Vorsprung durch Dance

This unique collaboration between the German and Dance departments, featuring 115 performers, examined the history of the Germany through the 20thCentury, through the medium of dance and narration.  Former Head Girl, Laura Meaton, herself pursuing a performing arts degree, came back to watch the show and wrote the following review:

 ‘The show burst into life with ‘Wilkommen’ and ‘Mein Herr’ from Cabaret, dance numbers that exploded with colour and snappy choreography worthy of a West End audience. This was a perfect introduction as the standard of performance was sustaine, if not increased throughout the show.  We were taken on an emotional journey through the turbulent history of Germany, helped by the extremely competent narrative performance of Bethan who played Elke, an ex Weimar Cabaret Dancer, looking back on her experiences.  She gave a very convincing and mature portrayal and her descriptions helped set the tone for the dance pieces that followed, which was helpful as they were so varied!  There were also fantastic acting performances from a group of Year 8 girls who wrote and performed a scene about Kristallnachtwhich was both informative and heartbreaking to watch.

‘Luckily there were very happy dance numbers throughout the show, otherwise we would have been in tears because, as the subject matter suggests, the theme was serious and very sad at points.  Both ‘Beatle Mania’ and ‘Freedom’ were an absolute joy to watch and the happiness onstage spread throughout the audience, especially when the dancers came up the stairs and danced around us, I was even high-fived by the brilliant vice dance captain. The two tap numbers were also a treat; who doesn’t love an army of tap dancers!? It’s lovely to see how many talented tappers there are at the school now, as it is always so exciting to watch.

‘One of the highlights of the evening was ‘Arbeit macht frei’an incredibly accomplished piece of contemporary dance from Year 11.  It depicted the Jewish community at the end of the war and was harrowingly beautiful, a dance worthy of a contemporary dance theatre in London.  This was accompanied by Charlotte and Mathew, both on the violin, whose impressive performances really added a new dimension to the number.   Another highlight were the two numbers dedicated to Audi (who sponsored the show) that looked as if they could have been taken straight from the opening ceremony of the Olympics. The first number was dramatic and daring, as the girls used hoops to create the Audi symbol and from there performed tricks that had me on the edge of my seat! The second number ‘Automotion’ was absolutely genius in its use of tyres and if Audi do not use this as their new advert they really are missing a trick! It was cheeky and innovative and had the audience laughing from beginning to end at the ingenuity of it all.

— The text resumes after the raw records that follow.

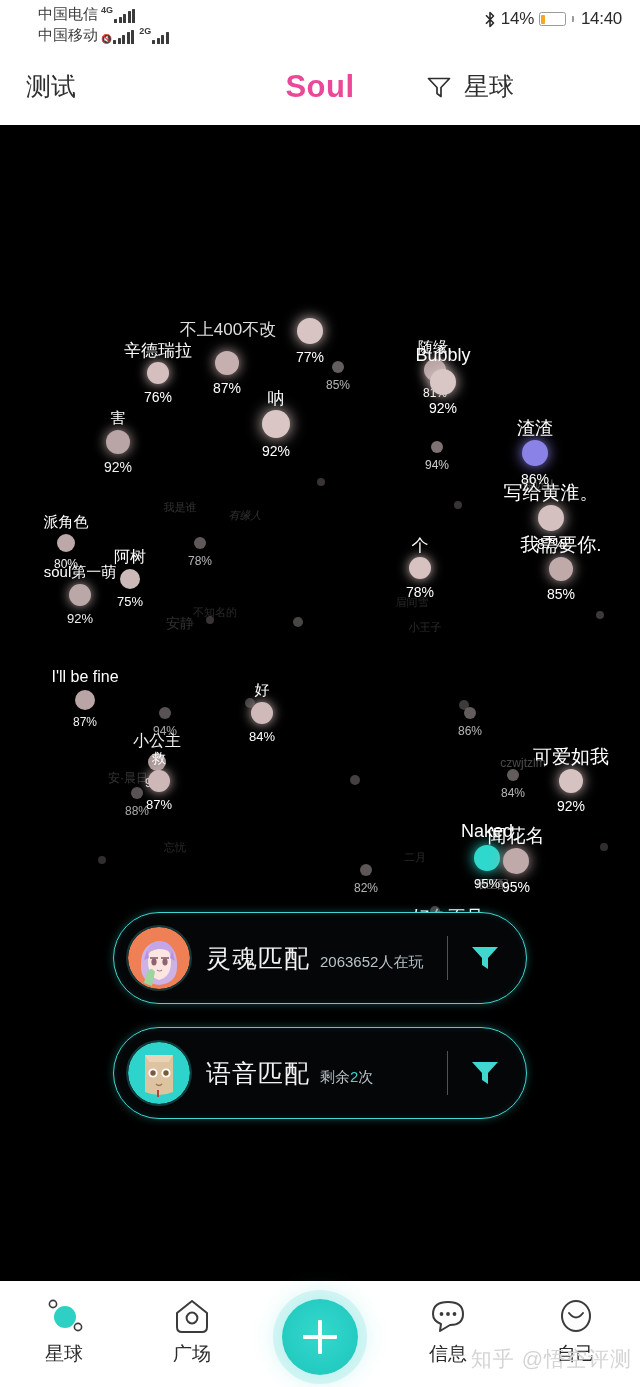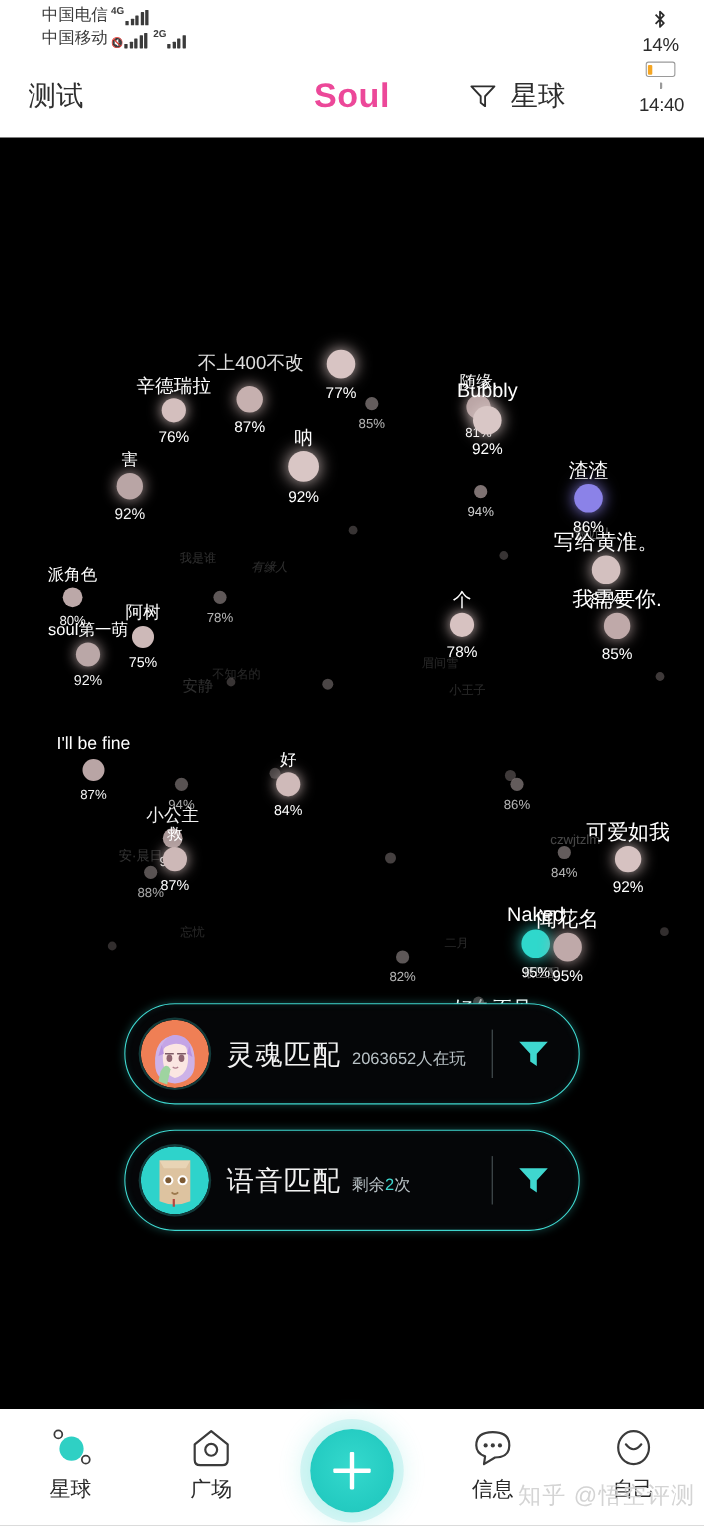--- a/index.html
+++ b/index.html
@@ -20,21 +20,21 @@
   .carrier-col{ display:flex; flex-direction:column; }
   .carrier-row{ display:flex; align-items:center; height:21px; }
   .carrier-name{ font-size:15px; color:#3b3b3b; letter-spacing:0; line-height:21px; }
   .sig-wrap{ display:flex; align-items:flex-end; margin-left:3px; height:18px; }
   .gen-tag{ font-size:9px; color:#3b3b3b; font-weight:bold; align-self:flex-start; margin-right:1px;}
   .bars{ display:flex; align-items:flex-end; gap:1.5px; height:14px; }
   .bars i{ display:block; width:3px; background:#3b3b3b; border-radius:.5px; }
   .b1{height:4px}.b2{height:6px}.b3{height:9px}.b4{height:12px}.b5{height:14px}
   .mute-ic{ font-size:9px; color:#3b3b3b; margin-right:1px; }
 
-  .sb-right{ position:absolute; right:18px; top:9px; display:flex; align-items:center; gap:5px;flex-direction:column; }
+  .sb-right{ position:absolute; right:18px; top:9px; display:flex; align-items:center; gap:5px; }
   .bt-ic{ width:12px; height:17px; position:relative; }
   .bt-ic svg{ display:block; }
   .batt-pct{ font-size:17px; color:#2b2b2b; letter-spacing:-.3px; }
   .batt-body{
     width:27px; height:14px; border:1.5px solid #9a9a9a; border-radius:2.5px;
     position:relative; display:flex; align-items:center; padding:1.5px;
   }
   .batt-fill{ height:100%; background:#f5a623; border-radius:1px; }
   .batt-cap{ width:2px; height:6px; background:#9a9a9a; border-radius:0 1px 1px 0; margin-left:1px; }
   .clock{ font-size:17px; color:#2b2b2b; margin-left:2px; letter-spacing:-.3px; }
@@ -193,21 +193,21 @@
     <div class="star-label" style="left: 540px; top: 352px; font-size: 12px; opacity: 0.33;">最近人</div>
     <div class="star-label" style="left: 492px; top: 752px; font-size: 11px; opacity: 0.45;">最匹配</div>
     <div class="star-label" style="left: 523px; top: 631px; font-size: 12px; opacity: 0.28;">czwjtzlm</div>
     <div class="star-label" style="left: 245px; top: 383px; font-size: 11px; opacity: 0.18; font-style: italic;">有缘人</div>
     <div class="star-label" style="left: 180px; top: 375px; font-size: 11px; opacity: 0.18;">我是谁</div>
     <div class="star-label" style="left: 180px; top: 490px; font-size: 14px; opacity: 0.18;">安静</div>
     <div class="star-label" style="left: 128px; top: 645px; font-size: 12px; opacity: 0.2;">安·晨日</div>
     <div class="star-label" style="left: 425px; top: 495px; font-size: 11px; opacity: 0.16;">小王子</div>
     <div class="star-label" style="left: 415px; top: 690px; font-size: 11px; opacity: 0.16; margin-top: 35px;">二月</div>
     <div class="star-label" style="left: 215px; top: 480px; font-size: 11px; opacity: 0.15;">不知名的</div>
-    <div class="star-label" style="left: 400px; top: 470px; font-size: 11px; opacity: 0.15;">眉间雪</div>
+    <div class="star-label" style="left: 412px; top: 470px; font-size: 11px; opacity: 0.15;">眉间雪</div>
     <div class="star-label" style="left: 175px; top: 715px; font-size: 11px; opacity: 0.15;">忘忧</div>
     <div class="star-label" style="left: 228px; top: 193px; font-size: 17px; opacity: 0.87;">不上400不改</div>
     <div class="star" style="width: 26px; height: 26px; left: 297px; top: 193px; background: rgb(216, 196, 195); opacity: 1; box-shadow: rgb(216, 196, 195) 0px 0px 14.3px;"></div>
     <div class="star-pct" style="left: 310px; top: 224px; font-size: 14px; opacity: 1;">77%</div>
     <div class="star" style="width: 22px; height: 22px; left: 147px; top: 237px; background: rgb(212, 191, 190); opacity: 1; box-shadow: rgb(212, 191, 190) 0px 0px 12.1px;"></div>
     <div class="star-label" style="left: 158px; top: 198px; font-size: 17px; opacity: 1; margin-top: 16px;">辛德瑞拉</div>
     <div class="star-pct" style="left: 158px; top: 264px; font-size: 14px; opacity: 1;">76%</div>
     <div class="star" style="width: 24px; height: 24px; left: 215px; top: 226px; background: rgb(198, 176, 175); opacity: 1; box-shadow: rgb(198, 176, 175) 0px 0px 13.2px;"></div>
     <div class="star-pct" style="left: 227px; top: 255px; font-size: 14px; opacity: 1;">87%</div>
     <div class="star" style="width: 22px; height: 22px; left: 424px; top: 234px; background: rgb(185, 164, 164); opacity: 1; box-shadow: rgb(185, 164, 164) 0px 0px 12.1px;"></div>

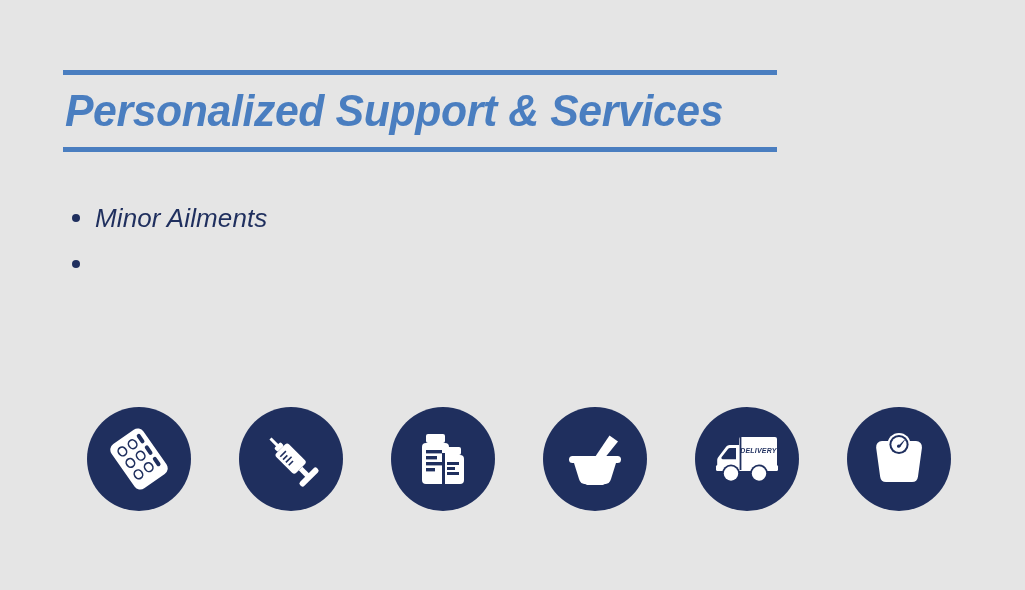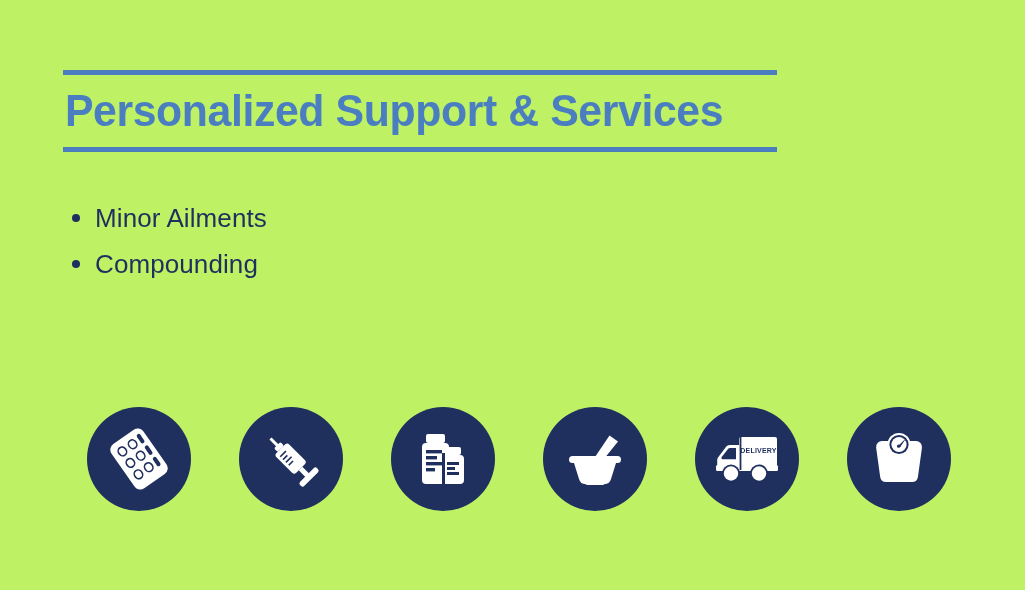--- a/index.html
+++ b/index.html
@@ -11,21 +11,22 @@
     width: 1025px;
     height: 590px;
     background: #ffffff;
     font-family: "Liberation Sans", sans-serif;
     overflow: hidden;
   }
   .slide {
     position: relative;
     width: 1025px;
     height: 590px;
-    background: #bef264;
+    background: #e5e5e5;
+    font-style: italic;
   }
 
   
   .title-block {
     position: absolute;
     left: 63px;
     top: 70px;
     width: 714px;
   }
   .rule {
@@ -108,21 +109,20 @@
     <div class="rule rule-bottom"></div>
   </div>
 
   <ul class="bullets">
     <li class="bullet-item">
       <span class="bullet-dot"></span>
       <span>Minor Ailments</span>
     </li>
     <li class="bullet-item">
       <span class="bullet-dot"></span>
-      <span>Compounding</span>
     </li>
   </ul>
 
   <div class="icon-row">
 
     <div class="icon-circle">
       <span>
         <svg width="66" height="66" viewBox="0 0 66 66" aria-hidden="true">
           <g transform="rotate(-35 33 33)">
             <rect x="13.5" y="6" width="39" height="54" rx="7" ry="7" fill="#ffffff"></rect>

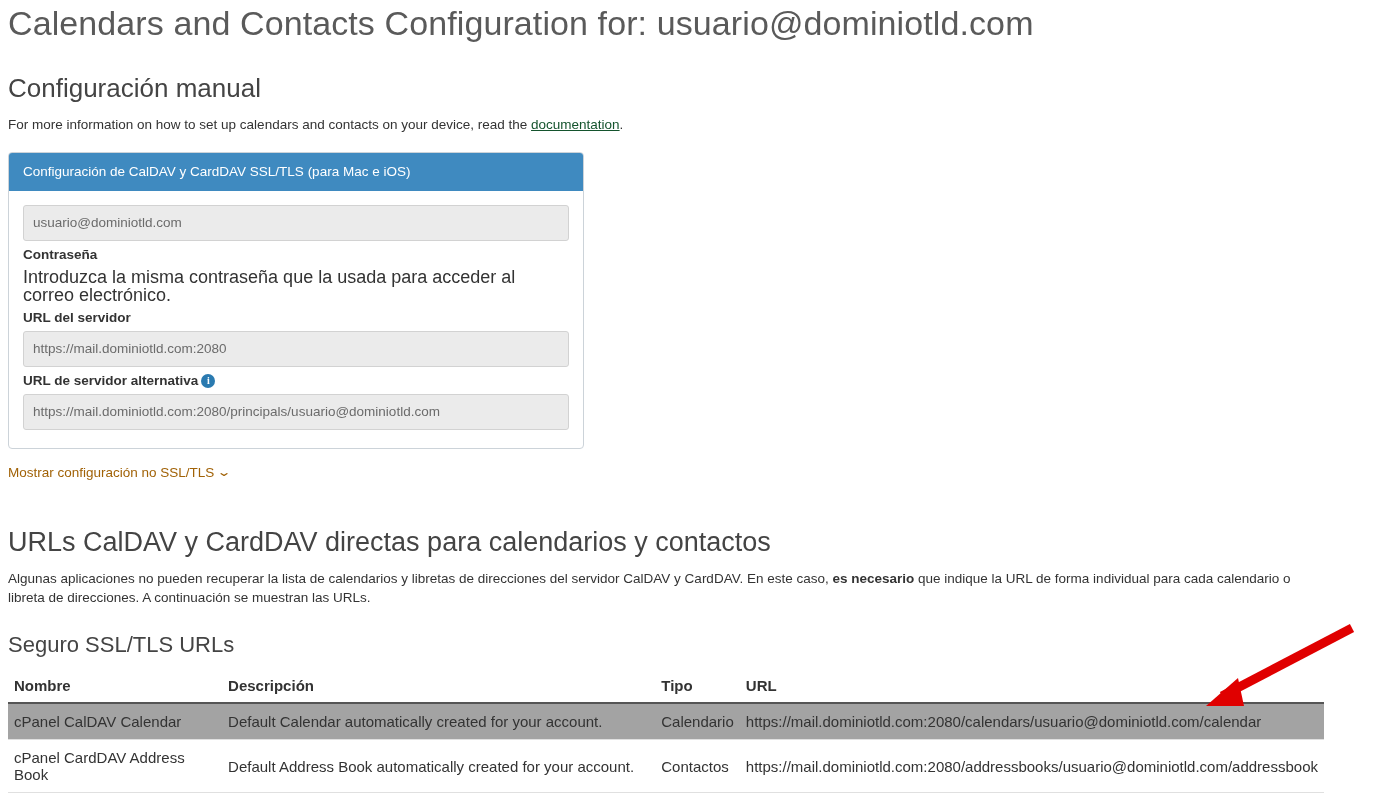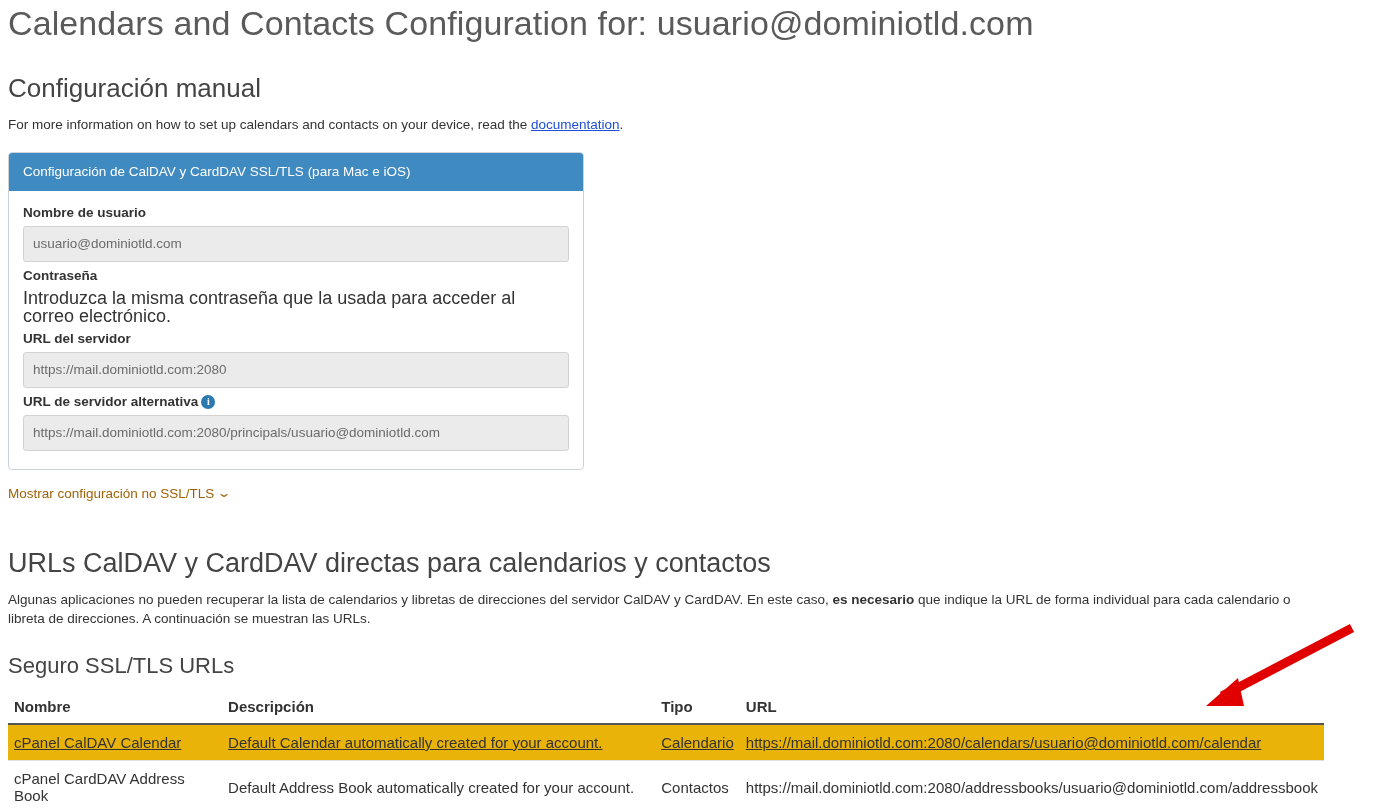--- a/index.html
+++ b/index.html
@@ -36,21 +36,21 @@
     margin: 28px 0 0 0;
     line-height: 32px;
   }
   p.intro {
     font-size: 13.5px;
     color: #333;
     margin: 12px 0 0 0;
     line-height: 18px;
   }
   a.link {
-    color: #1d4ed8;
+    color: #14532d;
     text-decoration: underline;
   }
   .panel {
     margin-top: 18px;
     width: 576px;
     border: 1px solid #ccd3d9;
     border-radius: 4px;
     background: #fff;
     box-sizing: border-box;
     overflow: hidden;
@@ -156,22 +156,21 @@
     border-bottom: 2px solid #555;
     white-space: nowrap;
   }
   table.urls-table td {
     padding: 9px 6px;
     color: #333;
     border-bottom: 1px solid #e0e0e0;
     vertical-align: middle;
   }
   table.urls-table tr.row-alt td {
-    background: #eab308;
-    text-decoration: underline;
+    background: #a3a3a3;
   }
   .col-nombre { width: 210px; }
   .col-desc { width: 440px; }
   .col-tipo { width: 70px; }
   .arrow-wrap {
     position: absolute;
     left: 1200px;
     top: 620px;
     width: 160px;
     height: 110px;
@@ -186,21 +185,20 @@
   <h1 class="page-title">Calendars and Contacts Configuration for: usuario@dominiotld.com</h1>
 
   <h2 class="section-title">Configuración manual</h2>
 
   <p class="intro"><span>For more information on how to set up calendars and contacts on your device, read the </span><a class="link" href="#">documentation</a><span>.</span></p>
 
   <div class="panel">
     <div class="panel-heading">Configuración de CalDAV y CardDAV SSL/TLS (para Mac e iOS)</div>
     <div class="panel-body">
 
-      <label class="field-label first">Nombre de usuario</label>
       <input class="readonly-input" type="text" readonly="" value="usuario@dominiotld.com" style="">
 
       <label class="field-label">Contraseña</label>
       <p class="help-text">Introduzca la misma contraseña que la usada para acceder al correo electrónico.</p>
 
       <label class="field-label">URL del servidor</label>
       <input class="readonly-input" type="text" readonly="" value="https://mail.dominiotld.com:2080" style="">
 
       <label class="field-label"><span>URL de servidor alternativa</span><span class="info-icon">i</span></label>
       <input class="readonly-input" type="text" readonly="" value="https://mail.dominiotld.com:2080/principals/usuario@dominiotld.com" style="">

‘A special mention to both vocalists, Connie and Allegra, who sang Mein Herr and Cabaret respectively.  Both girls sang beautifully and gave entertaining and engaging performances. Also to Dan, the sole male performer in the show, whose role as the emcee was wonderfully charismatic and cheeky.   The choreography by Ms. Parry, Miss Jenkins, Ms. Pritchard and senior girls, was astounding and Frau Smail’s production skills are as impressive and inspirational as her teaching.

‘The entire cast handled very difficult themes and emotions with maturity and grace showing us that they, like their audience, understood the importance of learning from the past. So when Elke asked “Had we learnt nothing at all?”, unlike those of whom she spoke, the audience could certainly reply with a unanimous‘yes’; we had indeed learnt something from this very talented cast.  That the standard of dance, choreography, music and performance at HMSG might never have been higher.’